The notion of white supremacy helps us understand racialised relations and structures within Business Schools. White supremacy is a system of power that maintains a strong positive orientation to white superiority based on arbitrary classifications, reinforcing white power and privilege through everyday and institutional racism (Bonilla-Silva, 2006; Deitch et al., 2003; Essed, 1991; Feagin, 2013; Hill, 2009; Nkomo and Al Ariss, 2014). Whiteness is thus not understood as a biological essence within white people, nor does it reside in ‘unconscious bias’ (see Tate and Page, 2018), but is a regime of power that normalises white dominance and subordinates people of colour (Mills, 1997).
Management and Organisation Studies (MOS) scholars cannot afford to ignore the terrifying resurgence of white supremacist ideology, given our involvement in (re)producing and promoting racist capitalist scholarship. In the Global North/West, 2 this ideology has manifested with the election of Donald Trump in the United States and Brexit in the United Kingdom, precipitating a rise in race-based violence (Burnett, 2017; Federal Bureau of Investigation, 2017), the entrenchment of governance structures reproducing racialised climate injustice (Sealey-Huggins, 2018), and a hostile environment for immigration (Bowling and Westenra, 2018) supported by mainstream and social media (Ibrahim, 2018). We see these developments as intensified extensions of the historical impoverishment of Black and Brown communities for the benefit of white hegemony and wealth. Yet, critical engagement with the racism of capitalism conflicts with a ‘post-race’ discourse pervading both business practice and education, wherein the continued salience of race is ignored even by those on the critical left.
Critical race and decolonising scholars have long offered insights into the ways that macroeconomic structures of the past 500 years precipitate racialised contemporary realities. These scholars have theorised the historical formation of race (HoSang et al., 2012; Omi and Winant, 1994) and expounded the systemic, intractable, ubiquitous and relentless mechanisms of white supremacy (Anzaldúa, 1987; Bhabha, 1998; Bonilla-Silva, 2006; DuBois, 2005; Hall, 1997; hooks, 1989; Ifekwunigwe, 1998; Mohanty, 2003; Moraga and Anzaldúa, 1983; Moreton-Robinson, 2000). Despite this rich intellectual history, management and organisation studies remain broadly disengaged from these debates (Nkomo, 1992). In this tradition, we draw attention to the Business School’s complicity in perpetuating ignorance. We call for collective anti-racist scholar-activism in the form of knowledge production, theorising and community-building. We call for the amplification and heeding of voices of people of colour who have theorised their oppression to build a foundation from which to take action.

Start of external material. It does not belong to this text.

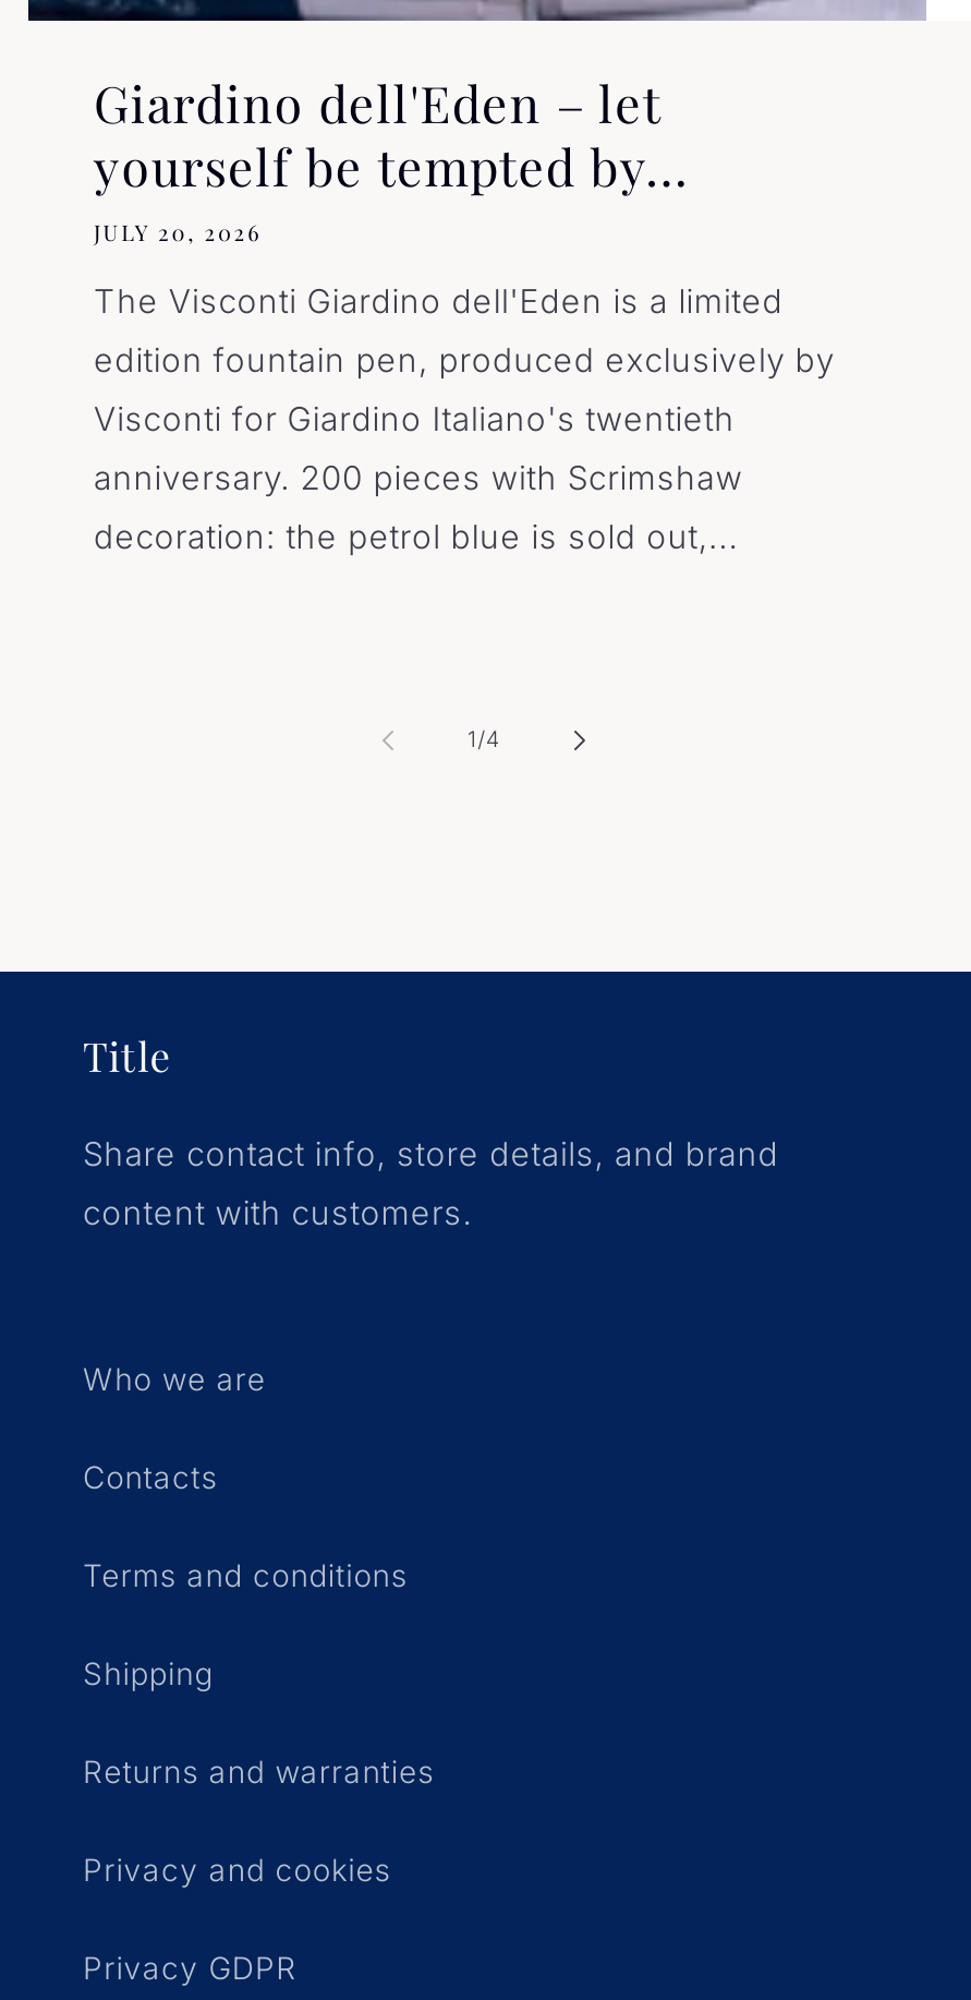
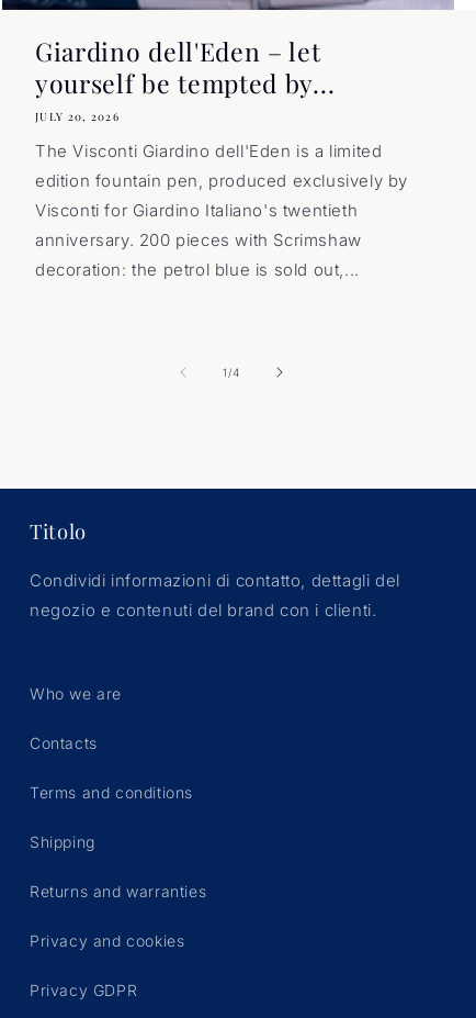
[83,1028,171,1082] Title -> [30,517,87,545] Titolo
[83,1132,779,1233] Share contact info, store details, and brand | content with customers. -> [30,570,400,621] Condividi informazioni di contatto, dettagli del | negozio e contenuti del brand con i clienti.

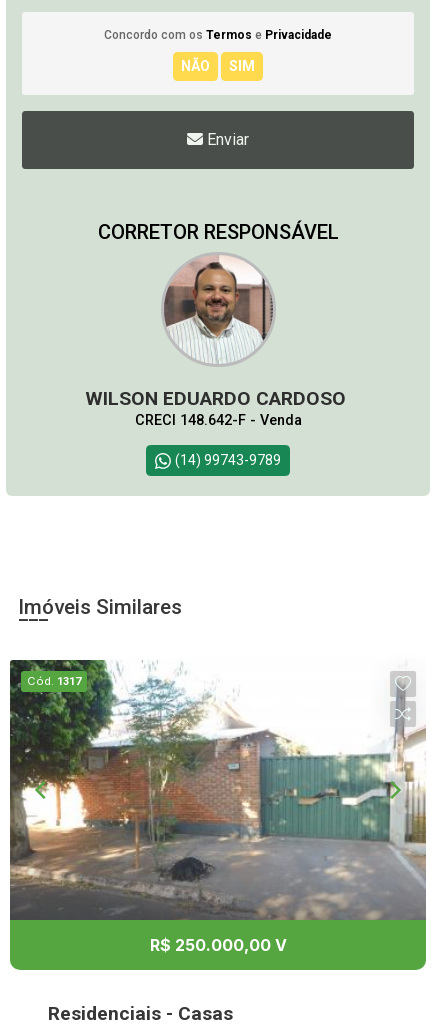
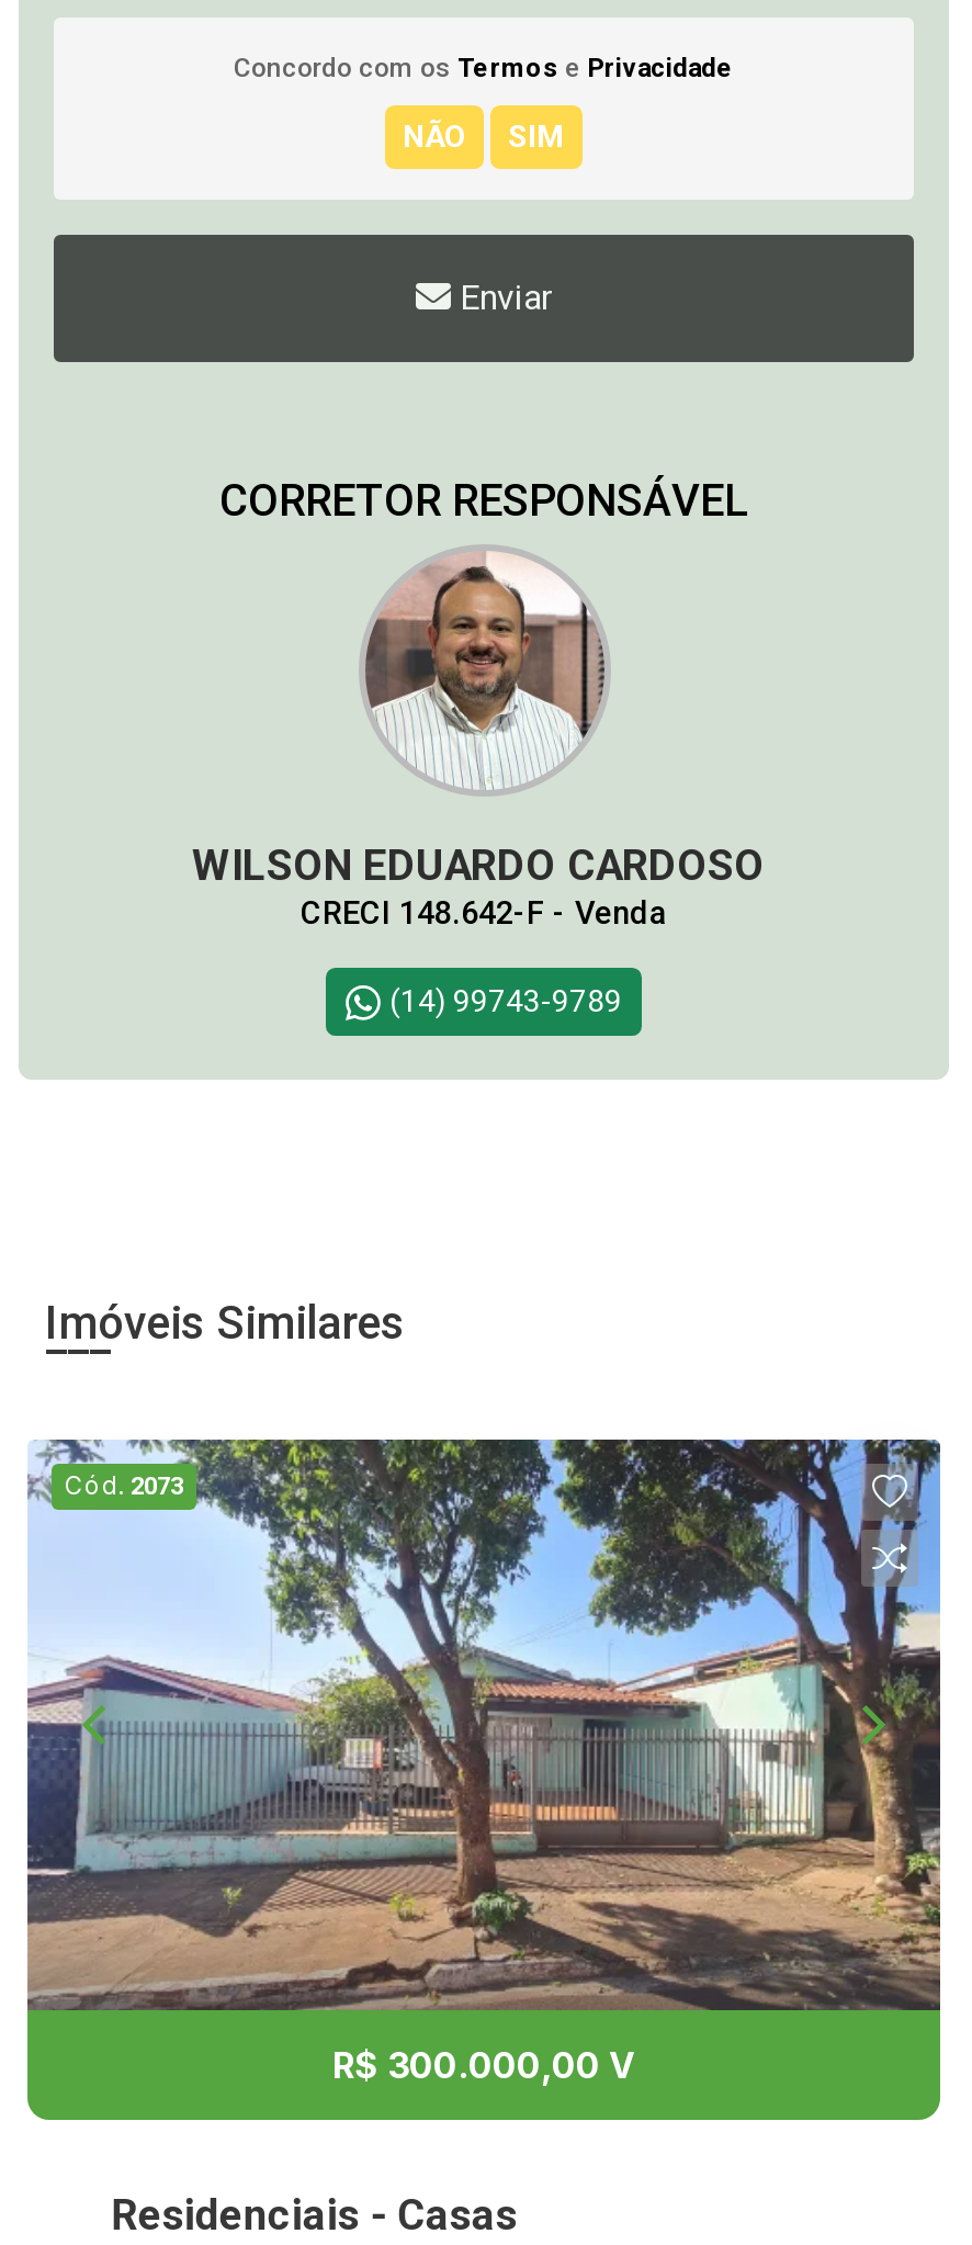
[9,659,427,920] [image] | Cód. 1317 -> [25,1437,942,2012] [image] | Cód. 2073
[150,935,286,955] R$ 250.000,00 V -> [332,2043,635,2087] R$ 300.000,00 V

As we write and refine this piece, we recall the problematic history of scholars in the Global North/West universalising their experiences, and our reproduction of this. This history, and its formation in the present, continually erases Global South experiences and knowledge. Yet, the Global North/West is not the arbiter of knowledge. As scholars with lived experiences largely of these geographically dominant contexts, we must be careful not to speak for, or over, people in other locations – we must constantly challenge the tendency to universalise a ‘we’ beyond our own knowledge and lived experiences. Our engagement with scholars in the Global South must be securely rooted in our work beyond research, where writing about the struggles of those in contexts outside our experience can so often fall to appropriation of the ‘native informant’. Instead, we use our privileges as doctoral supervisors, conference convenors, workshop facilitators, and book and journal editors to de-centre white privilege and amplify the voices of our colleagues in the Global South. A transnational practice of solidarity in this era of neocolonialism is to work with Global South scholars as agents and thinkers in their own right. Although we, the authors, write from our own perspectives, we endeavour to hold ourselves accountable to Global South scholars and non-Western knowledge that disrupts hegemonic practices:
3
I attended a workshop on inclusion in higher education. Each presentation was delivered by a white person. I felt increasingly disturbed and violated by the casual racism underscoring many of these presentations and the blatant exclusion of people of colour from the programme. The last presentation was given by a white woman who stated that ‘inner city diverse students’ need extra support because ‘they don’t know how to use intellectual language and have trouble with independent learning’. At that point, I got up and walked out. I could not bear to be part of this complicity where the speaker’s violence and deeply racist assumptions were accepted, lauded and normalised by the mostly white audience.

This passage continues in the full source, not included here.